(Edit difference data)
=== Section Start ===

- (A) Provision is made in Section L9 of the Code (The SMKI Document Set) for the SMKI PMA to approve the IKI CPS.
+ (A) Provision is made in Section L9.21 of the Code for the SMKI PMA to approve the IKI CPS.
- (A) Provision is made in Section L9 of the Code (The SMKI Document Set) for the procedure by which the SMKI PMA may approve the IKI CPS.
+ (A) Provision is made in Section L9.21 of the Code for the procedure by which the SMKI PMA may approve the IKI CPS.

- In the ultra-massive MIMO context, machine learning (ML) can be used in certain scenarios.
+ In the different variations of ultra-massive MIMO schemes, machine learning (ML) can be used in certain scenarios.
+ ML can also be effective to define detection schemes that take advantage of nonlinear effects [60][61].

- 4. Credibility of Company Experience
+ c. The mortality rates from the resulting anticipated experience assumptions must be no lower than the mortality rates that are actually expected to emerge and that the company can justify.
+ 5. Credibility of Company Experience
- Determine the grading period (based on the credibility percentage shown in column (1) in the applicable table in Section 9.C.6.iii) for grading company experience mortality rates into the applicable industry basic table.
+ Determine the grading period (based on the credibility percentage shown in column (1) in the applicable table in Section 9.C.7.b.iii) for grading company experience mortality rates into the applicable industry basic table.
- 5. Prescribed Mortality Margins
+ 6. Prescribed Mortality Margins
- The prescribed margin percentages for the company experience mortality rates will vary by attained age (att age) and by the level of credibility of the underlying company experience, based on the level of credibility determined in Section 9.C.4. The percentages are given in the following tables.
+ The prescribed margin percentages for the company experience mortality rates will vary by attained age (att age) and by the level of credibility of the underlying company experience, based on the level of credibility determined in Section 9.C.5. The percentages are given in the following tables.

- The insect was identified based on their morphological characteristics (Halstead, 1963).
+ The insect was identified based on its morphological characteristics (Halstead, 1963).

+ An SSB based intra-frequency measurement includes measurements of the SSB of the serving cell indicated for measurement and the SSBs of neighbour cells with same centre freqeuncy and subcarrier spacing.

=== Section End ===

Your goal: With the line containing "6. Prescribed Mortality Margins" as the start and the last line of the entries as the end, print that whole span exactly.

Solution to the problem:
+ 6. Prescribed Mortality Margins
- The prescribed margin percentages for the company experience mortality rates will vary by attained age (att age) and by the level of credibility of the underlying company experience, based on the level of credibility determined in Section 9.C.4. The percentages are given in the following tables.
+ The prescribed margin percentages for the company experience mortality rates will vary by attained age (att age) and by the level of credibility of the underlying company experience, based on the level of credibility determined in Section 9.C.5. The percentages are given in the following tables.

- The insect was identified based on their morphological characteristics (Halstead, 1963).
+ The insect was identified based on its morphological characteristics (Halstead, 1963).

+ An SSB based intra-frequency measurement includes measurements of the SSB of the serving cell indicated for measurement and the SSBs of neighbour cells with same centre freqeuncy and subcarrier spacing.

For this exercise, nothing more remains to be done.